The transformation of molecules by introduction of atomic elements is one of the most fundamental reactions in chemistry. For low valency elements such as hydrogen or oxygen, these reactions (hydrogenation, epoxidation…) are well established and numerous reactants or catalysts are available for chemists. For elements with higher valency like nitrogen or carbon, available tools for this type of reaction are much rarer because of the number of bonds that needs to be broken then rebuilt.

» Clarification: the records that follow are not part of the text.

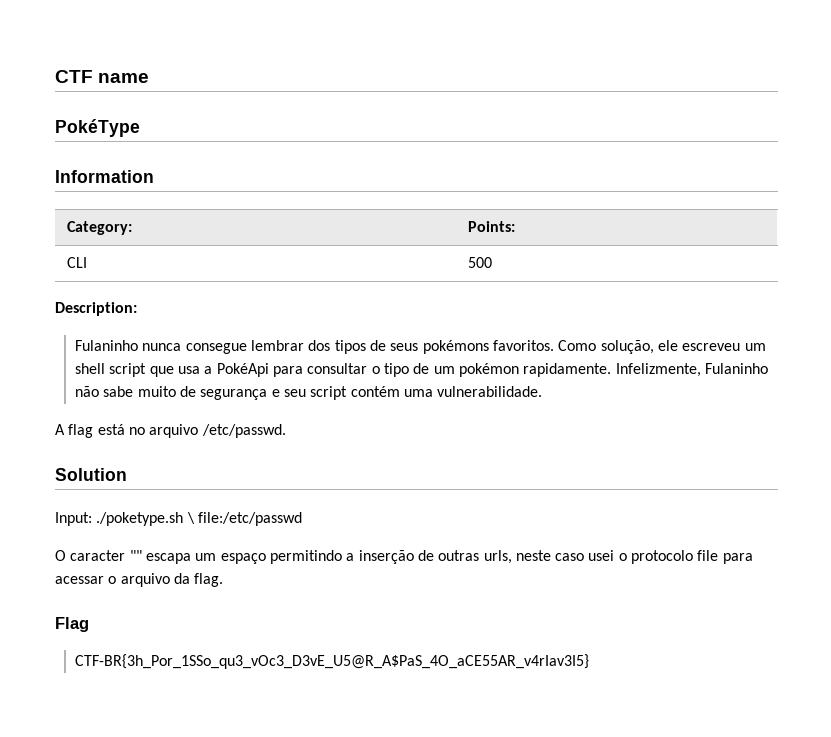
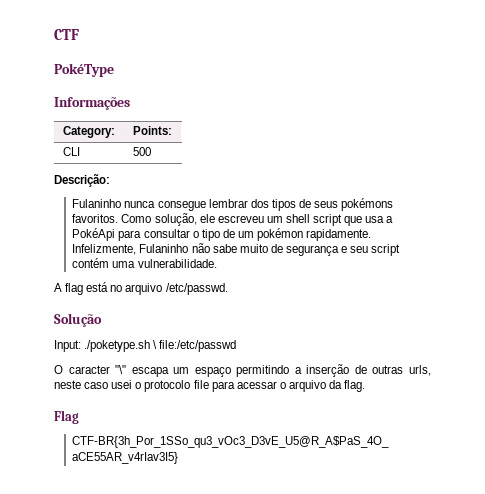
- CTF name
+ CTF
- Information
+ Informações
- Description:
+ Descrição:
- Solution
+ Solução
- O caracter "" escapa um espaço permitindo a inserção de outras urls, neste caso usei o protocolo file para acessar o arquivo da flag.
+ O caracter "\" escapa um espaço permitindo a inserção de outras urls, neste caso usei o protocolo file para acessar o arquivo da flag.

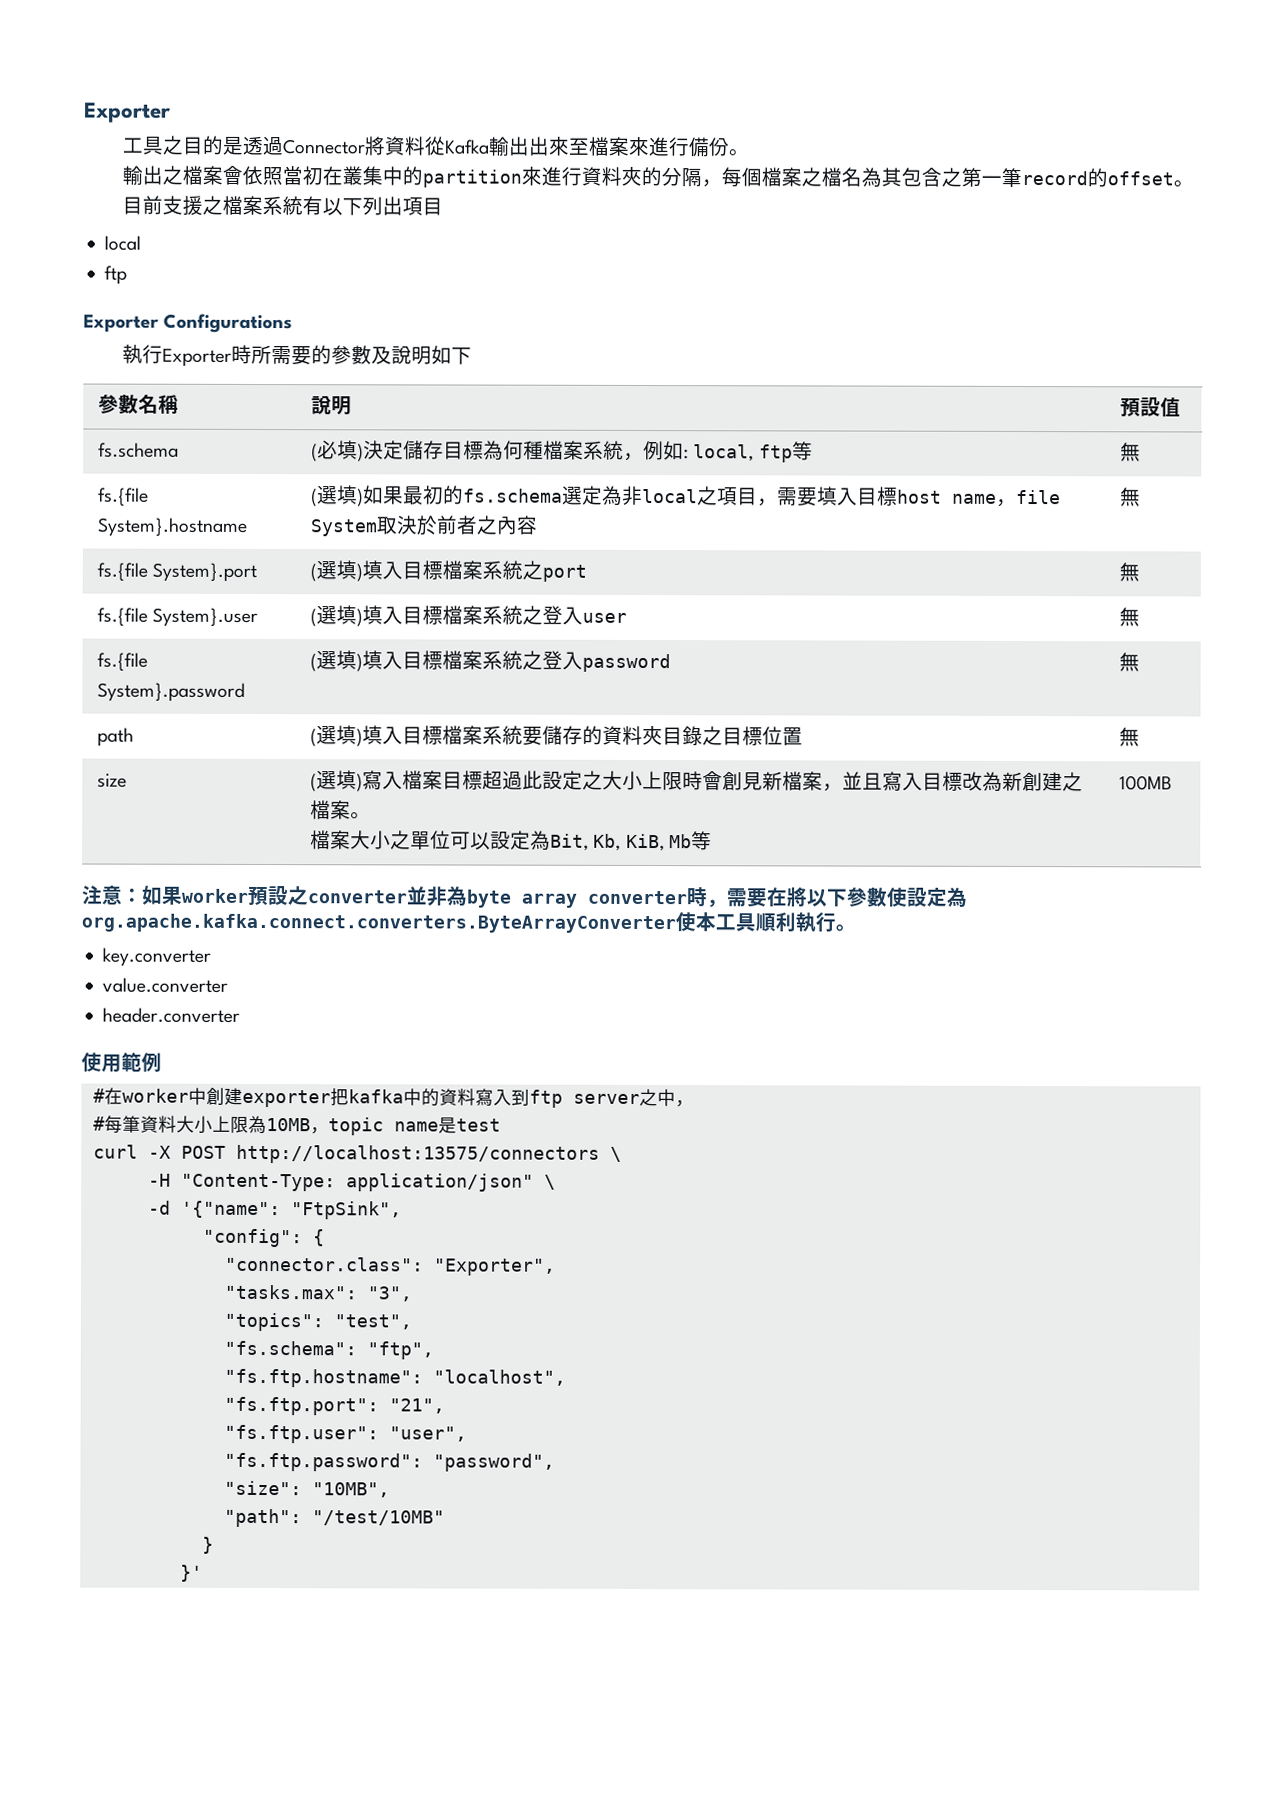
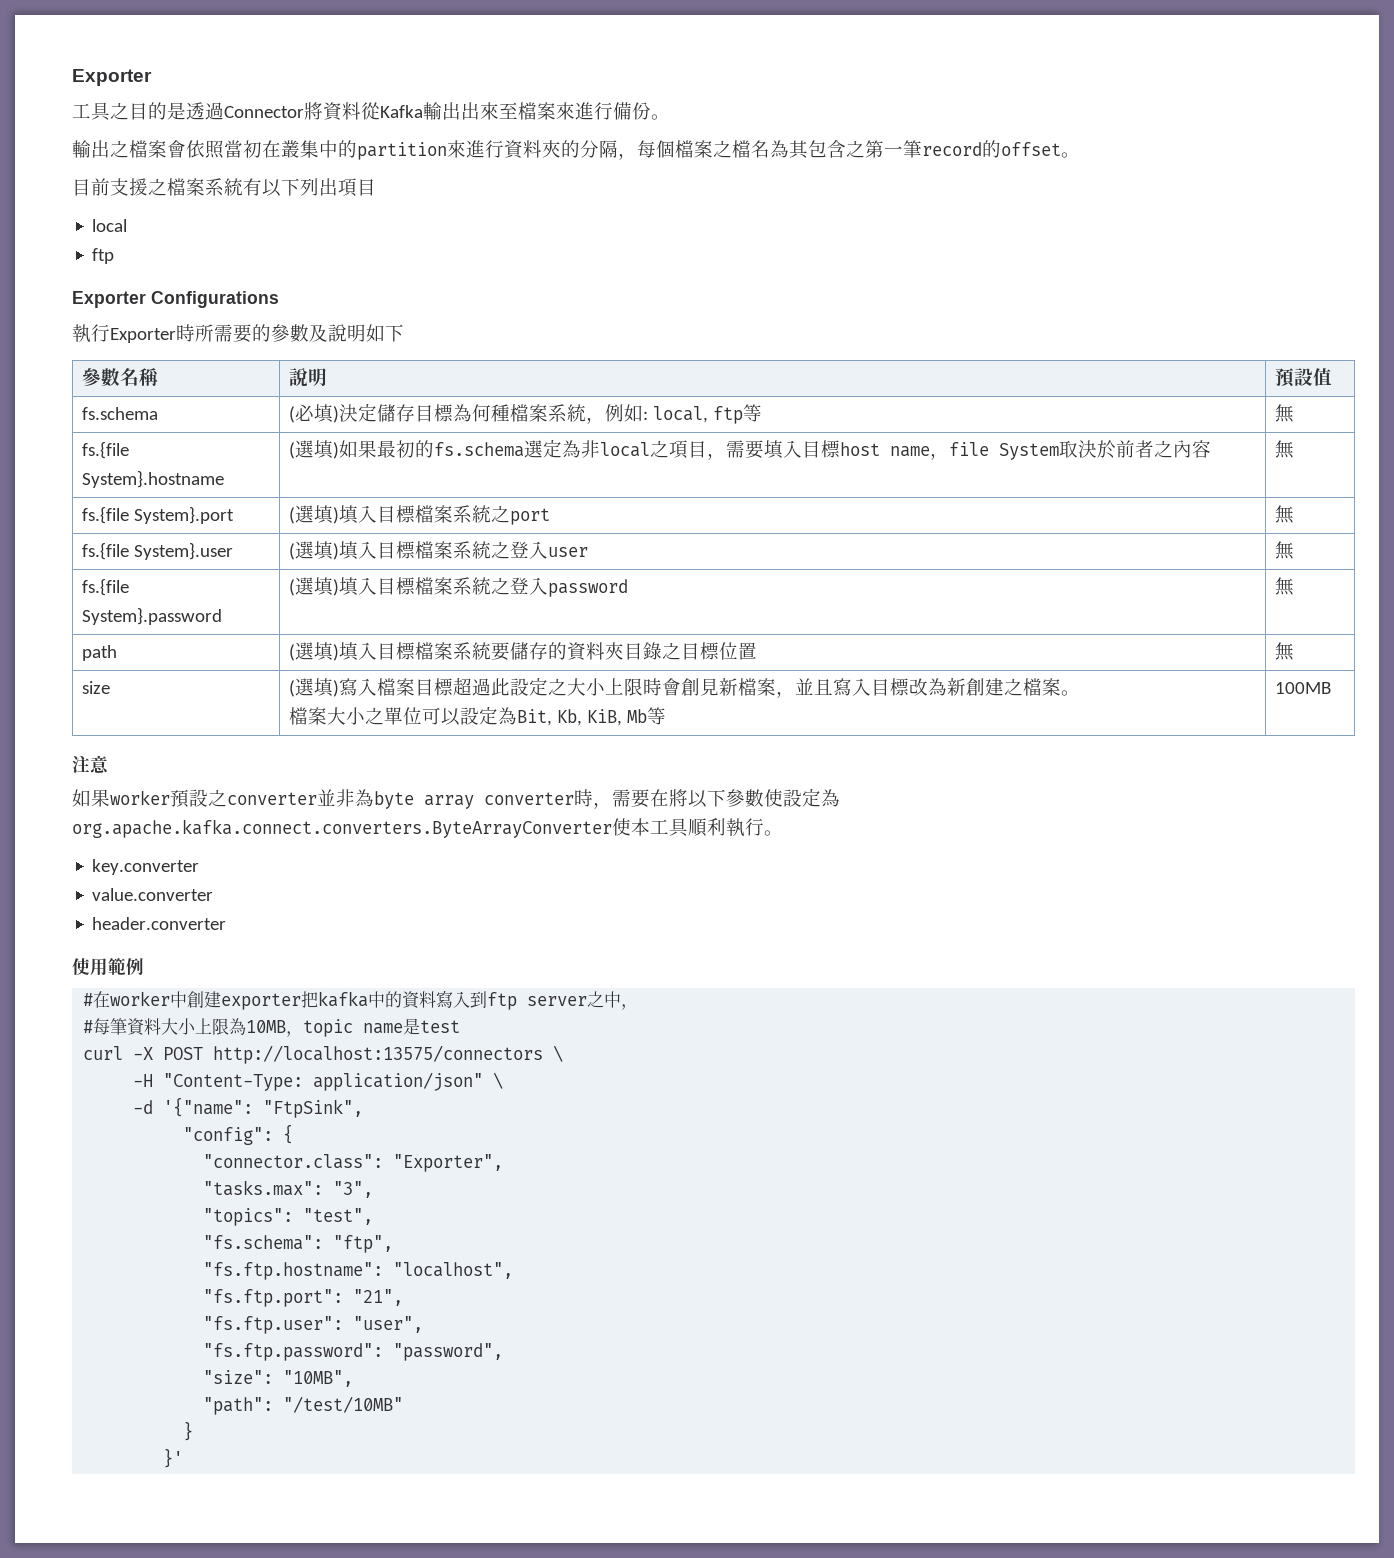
- 注意：如果worker預設之converter並非為byte array converter時，需要在將以下參數使設定為org.apache.kafka.connect.converters.ByteArrayConverter使本工具順利執行。
+ 注意
+ 如果worker預設之converter並非為byte array converter時，需要在將以下參數使設定為org.apache.kafka.connect.converters.ByteArrayConverter使本工具順利執行。

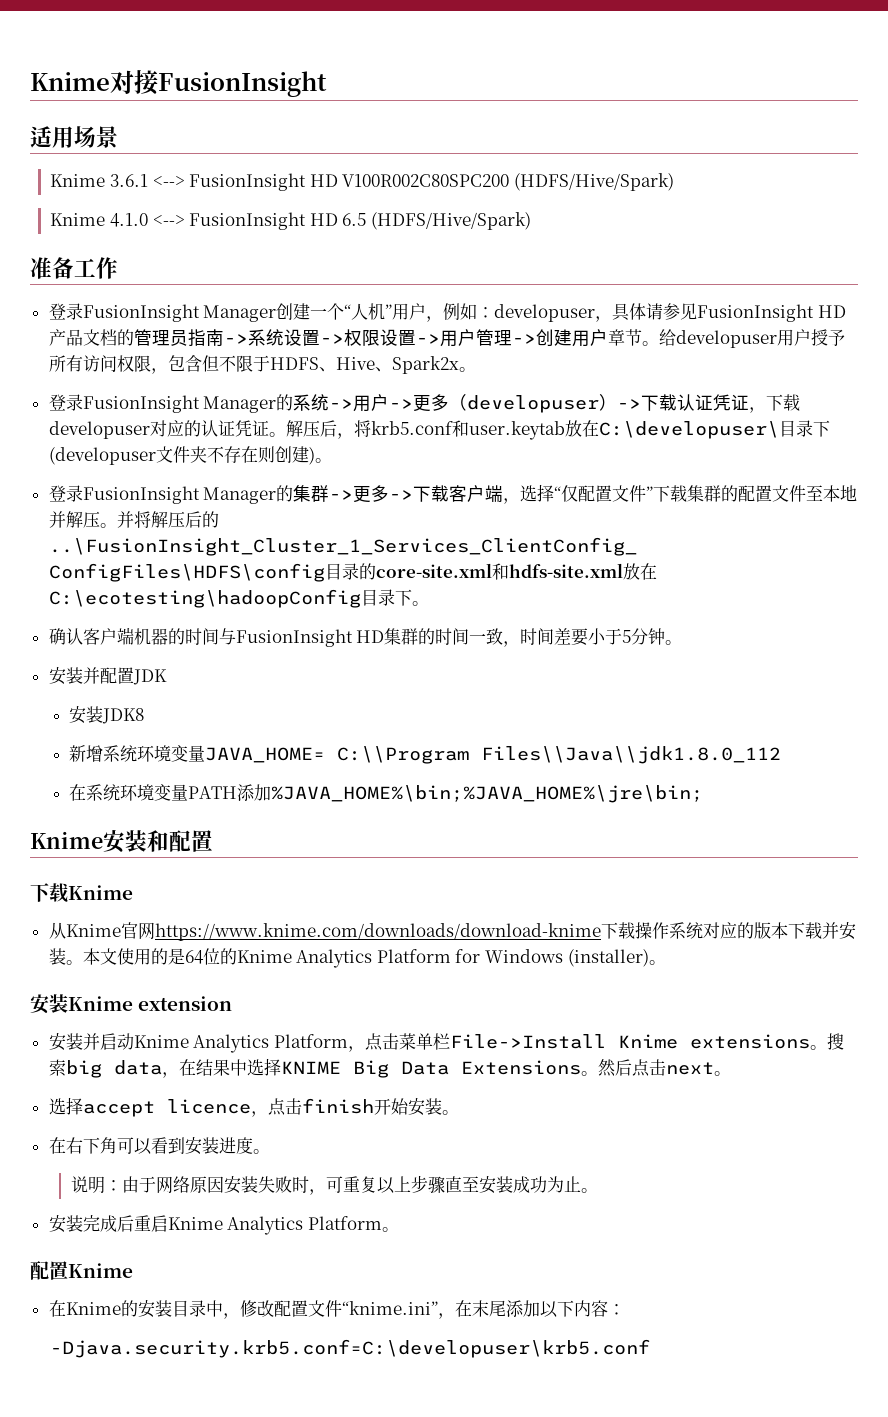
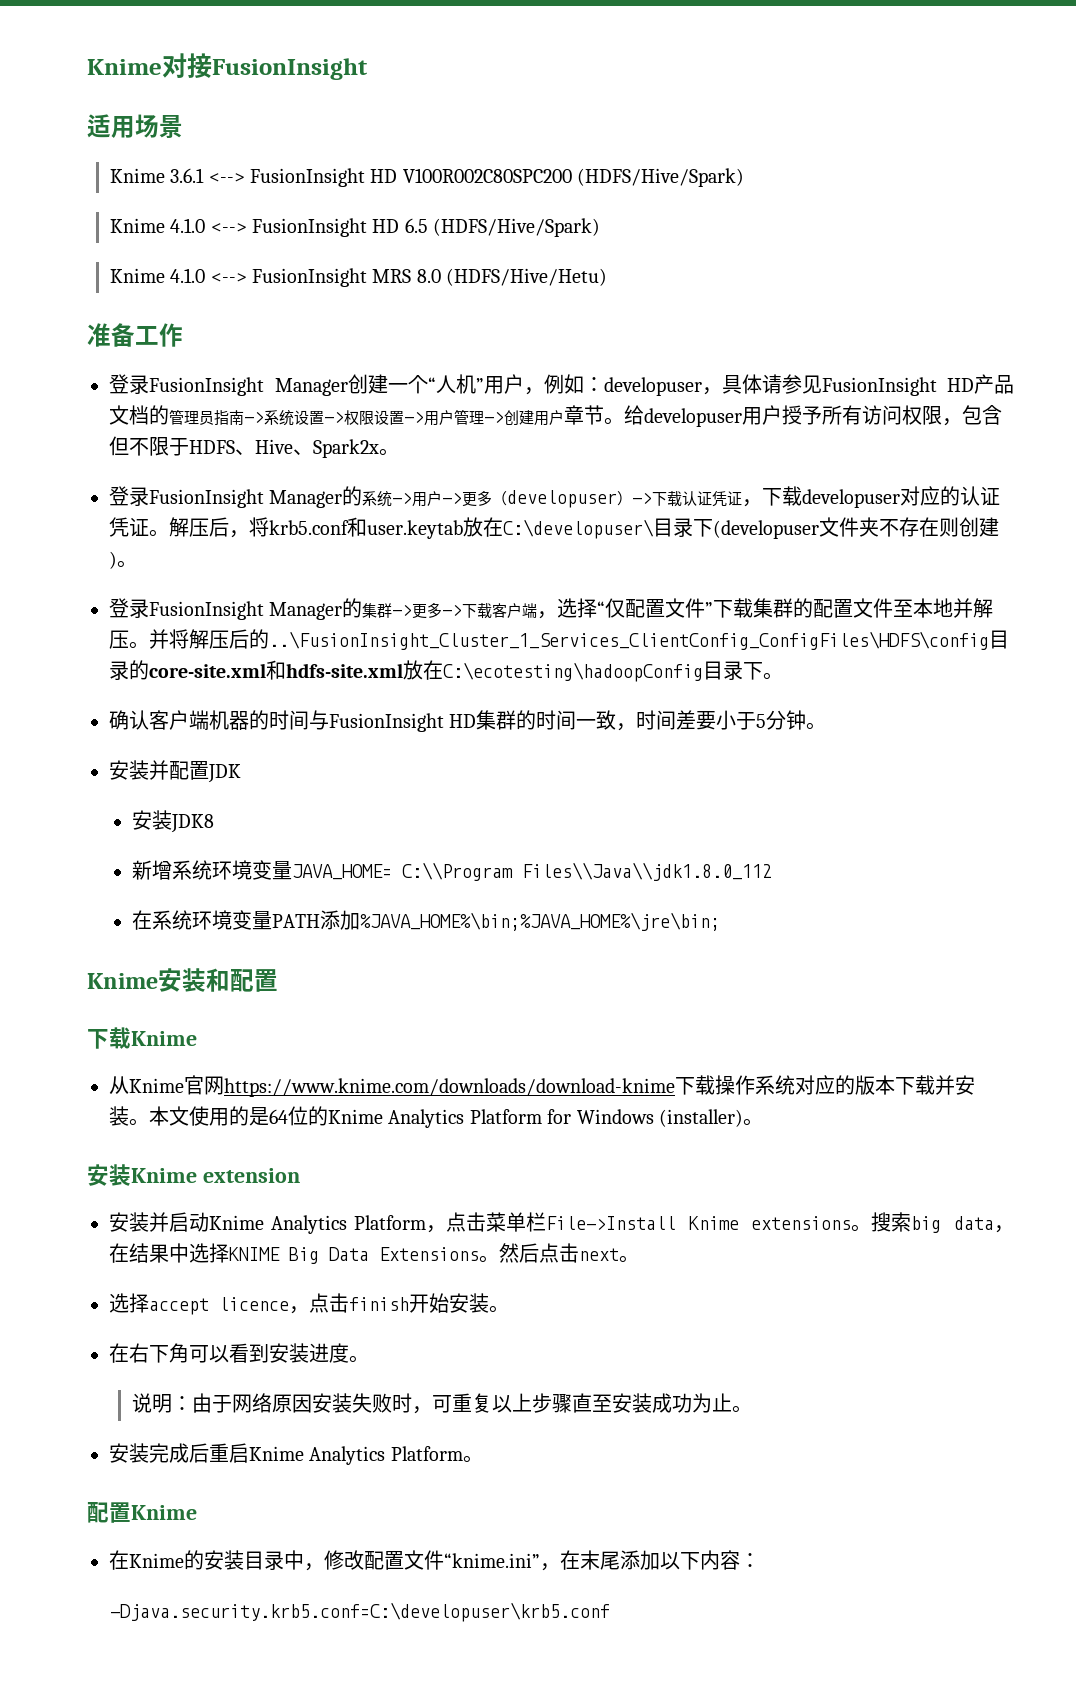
+ Knime 4.1.0 <--> FusionInsight MRS 8.0 (HDFS/Hive/Hetu)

This observation lead us to develop atomic carbon complex 1 stabilized by two different donating ligands (L:→C←:L’), which are in fact bis-ylides (Angew. Chem. Int. Ed. 2010, 49, 6798). The incorporation of two types of ylide in one molecule results in a very rich reactivity..
Bis-ylides 1 reacts with carbonylated derivatives to form oxaphosphetanes, which are classical intermediate of Wittig type reaction. In presence of a Lewis acid such as CuOTf, a cummulene is obtained in which the two central carbon were extracted from bis-ylide 1. Interestingly, in presence of a bifunctionnal derivative that bears an acidic hydrogen, a complex bicyclic structure is generated. In this case, bis-ylide central carbon was transferred in a sp3 hybridation.
If carbonylated compounds react selectively on the phosphorus ylide function, electrophiles bearing a lone pair such as phosphenium cations react selectively on the sulfur ylide moieties. Sulfides being better leaving group than phosphines, a phosphinophosphonio carbene is then generated in very mild conditions (Inorg. Chem. 2011, 50, 7949).
Our current research are moving towards the development of new atomic carbon complexes to release elemental carbon in milder conditions. To do this, we seek to vary the nature and combination of L ligands. This should lead us to discover new reactivities.